With a maximum size of little more than an inch, both of these fishes would fare well in a nano reef. The natural diet is comprised of various worms, insects and crustaceans that are taken near the water’s surface, which means that blue-eyes should pose absolutely no threat to coral or other marine invertebrates. A diet of flake food, perhaps supplemented with a bit of mysis or bloodworm, is all that’s necessary for growing them into breeding condition. Males become a bit more robust and develop longer finnage, which they make spectacular use of in their dramatic intraspecific displays. Since these fishes are naturally shoaling, it’s wise to always keep a large group of Pseudomugil together, allowing the males to safely interact with one another without causing themselves too much harm.

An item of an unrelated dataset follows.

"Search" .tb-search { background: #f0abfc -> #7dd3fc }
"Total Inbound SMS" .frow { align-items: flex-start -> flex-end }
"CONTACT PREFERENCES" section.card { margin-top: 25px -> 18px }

If there is one downside to blue-eyes, it’s that these are naturally short-lived fishes (but then so are nano-sized gobies, dartfishes and cardinalfishes). Most aquarists report the typical lifespan being less than two years, which will necessitate regular restocking, but, since these typically cost only around $8-$15, they are quite a bit cheaper to replenish than just about any other marine options. Or, better yet, you could just breed your own supply. With a spawning surface provided, a shoal of Pseudomugil will regularly pump out eggs which, if placed into a separate aquarium, can be raised without too much effort. So, in addition to being beautiful, inexpensive, peaceful and reef-safe, blue-eyes are also potentially self-perpetuating… making these a perfect nano fish.